Mr Rich had other advocates. For years influential Israelis, including ex-Prime Minister Ehud Barak and the former chief of the Mossad spy agency, Shabtai Shavit, had been urging Mr Clinton to pardon Mr Rich, who over two decades contributed up to $80m to Israeli hospitals, museums, symphonies and to the absorption of immigrants.

At the time, Mr Rich's lawyers were urging the US to drop the tax evasion case. When the Justice Department refused to negotiate, Mr Rich's attorneys turned to Mr Clinton.

Federal authorities investigated but found no evidence of wrongdoing. Mr Clinton also denied wrongdoing and said he acted on advice by legal experts not connected to the trader.

Nevertheless, the US Attorney General Eric Holder, who was Deputy Attorney General under Mr Clinton, told a House committee weeks after the President's decree that if he had known all the facts of the case, he would not have recommended to the President that he grant the pardon.

Mr Rich was born in Antwerp, Belgium. His Jewish family fled from the Nazis to the US, where he went to school and college in New York. After dropping out of college, he went to work for the commodity traders Phillips Brothers, now called Phibro, in New York. He quickly got the knack of trading and in 1967 was sent by the company to work in Madrid, where he met Pincus "Pinky" Green, his future partner.

In 1973, Mr Rich and Mr Green left the company after arguing over the size of their bonuses. They set up Marc Rich and Co, based in the Swiss town of Zug, where low taxes have made it one of the world's oil trading centres.

Business boomed. Mr Rich specialised in acting as a middle man for purchases in global trouble spots such as Iran, apartheid-era South Africa or Cuba and Libya during US trade embargoes. The pair were the first traders to use short-term purchases, now known as the spot market, to make big money quickly. Buying large volumes when the price was low, they were able to control the market when prices rose.

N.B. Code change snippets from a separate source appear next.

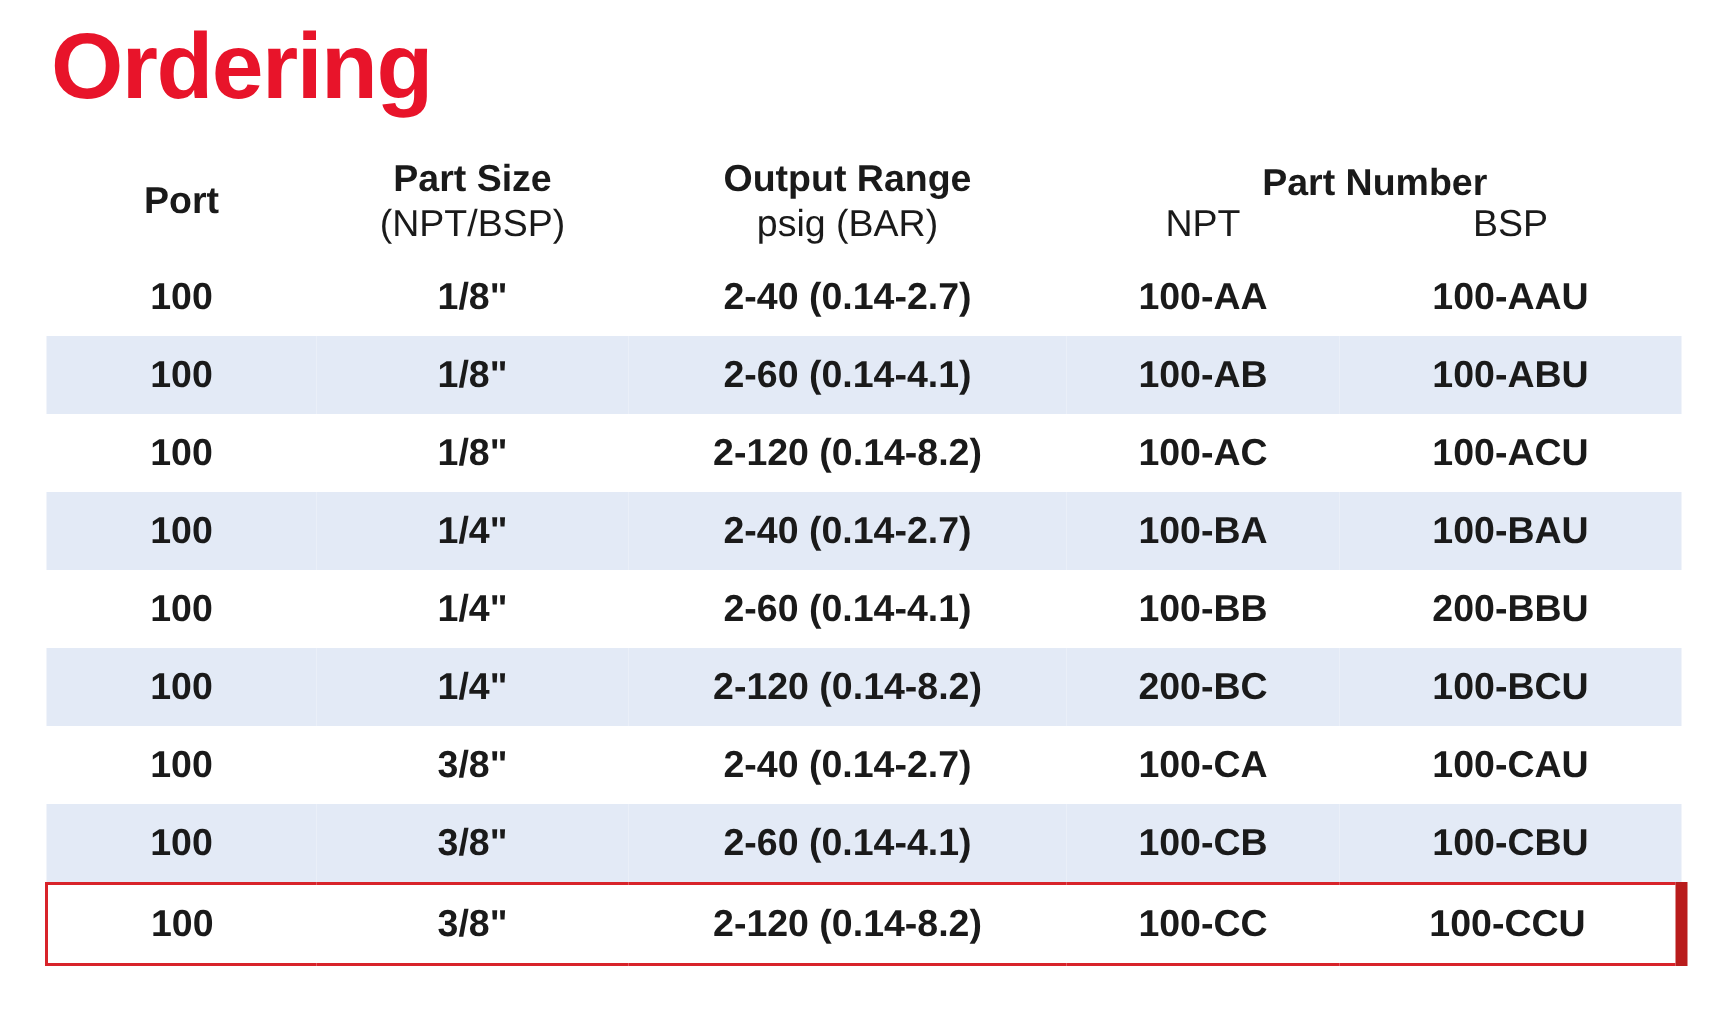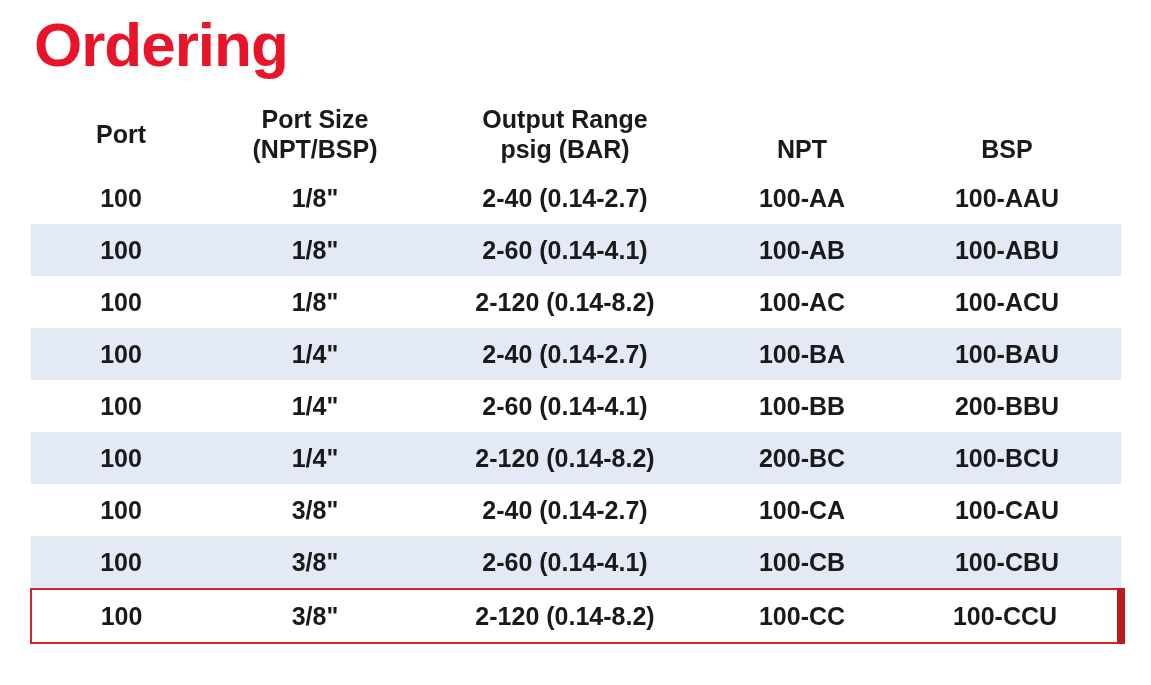--- a/index.html
+++ b/index.html
@@ -48,21 +48,21 @@
   }
   .head-row th {
     font-size: 25px;
     font-weight: bold;
     line-height: 1.18;
     padding-bottom: 8px;
   }
   .head-row th .sub {
     display: block;
     font-size: 25px;
-    font-weight: bold;
+    font-weight: normal;
   }
   .pn-group-label {
     position: absolute;
     left: 743px;
     top: 108px;
     width: 347px;
     text-align: center;
     font-size: 25px;
     font-weight: bold;
     color: #1a1a1a;
@@ -107,36 +107,37 @@
     white-space: nowrap;
   }
 </style>
 </head>
 <body>
 
 <div class="page">
 
   <div class="title">Ordering</div>
 
+  <div class="pn-group-label">Part Number</div>
 
   <table class="ordering-table">
     <colgroup>
       <col class="col-type">
       <col class="col-port">
       <col class="col-output">
       <col class="col-npt">
       <col class="col-bsp">
     </colgroup>
     <thead>
       <tr class="head-row">
         <th>
           <span>Port</span>
         </th>
         <th>
-          <span>Port Size</span>
+          <span>Part Size</span>
           <span class="sub">(NPT/BSP)</span>
         </th>
         <th>
           <span>Output Range</span>
           <span class="sub">psig (BAR)</span>
         </th>
         <th>
           <span class="sub" style="visibility:hidden">&nbsp;</span>
           <span class="sub">NPT</span>
         </th>

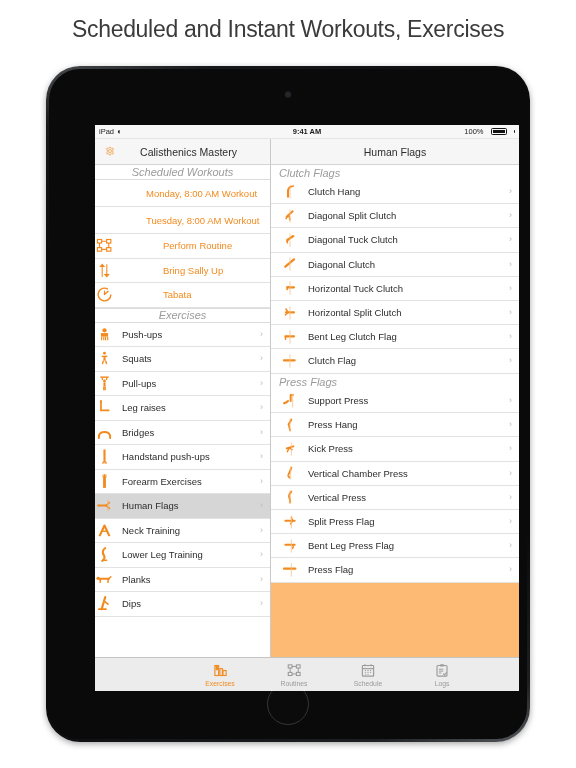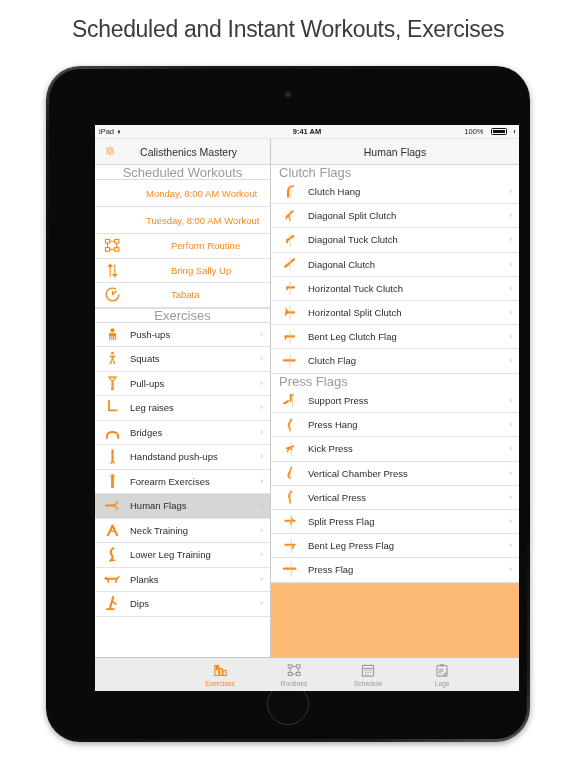--- a/index.html
+++ b/index.html
@@ -107,31 +107,30 @@
   .sidebar-nav-title {
     width: 100%; text-align: center;
     font-size: 10.5px; color: #2d2d2d;
     padding-left: 12px;
   }
   .sidebar-scroll { flex: 1; overflow: hidden; background: #fff; }
 
   .section-head {
     height: 15px;
     display: flex; align-items: center; justify-content: center;
-    font-size: 13px; color: #9b9b9b;
+    font-size: 11px; font-style: italic; color: #9b9b9b;
     background: #fff;
     border-bottom: 0.5px solid #dcdcdc;
   }
   .section-head.top-rule { border-top: 0.5px solid #dcdcdc; }
 
   .row {
     height: 24.5px;
     display: flex; align-items: center;
     border-bottom: 0.5px solid #e2e2e2;
-    padding-left: 8px;
     position: relative;
     background: #fff;
   }
   .row.tall { height: 27px; }
   .row.selected { background: #d6d6d6; }
   .row-icon {
     width: 19px; height: 19px; flex: 0 0 19px;
     margin-right: 8px;
     display: flex; align-items: center; justify-content: center;
   }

With Mr Rich in Switzerland, his companies pleaded guilty to the US charges. "It's an unfortunate situation," Mr Rich said. "But the question is, was there crime? And I'm saying I don't think so."

He added that as Marc Rich and Co was a Swiss company, it was legal for the firm to do business with Ayatollah Khomeini's Iran.

Mr Rich worked on making himself popular by becoming a major philanthropist, giving money to the arts and charities in the hope of building good contacts and guarding against extradition. He renounced his US citizenship and became a citizen of Israel and Spain.

He earned the hatred of US unions during the 1990-92 Ravenswood Aluminum Corp strike in West Virginia. His company was a part-owner of Ravenswood Aluminum, whose workers accused Mr Rich of locking 1500 steelworkers out of the plant when their contract expired and hiring replacement workers without negotiating.

In 1993 Mr Rich sold his own company – Glencore, now the world's largest commodity trader – and set up a new firm, Marc Rich and Co Holding, also based in Zug. Although a Russian firm, Crown Resources, tried to buy its commodities unit in 2001, the buyout fell through and Mr Rich remained active in the trading business. After spending several years in Zug, he moved to La Villa Rose on the shores of Lake Lucerne in nearby Meggen. He also owned property in St Moritz and Marbella.

He married for a second time, to German-born Gisela Rossi, in 1998. They divorced in 2005. He is survived by two daughters, Ilona and Danielle.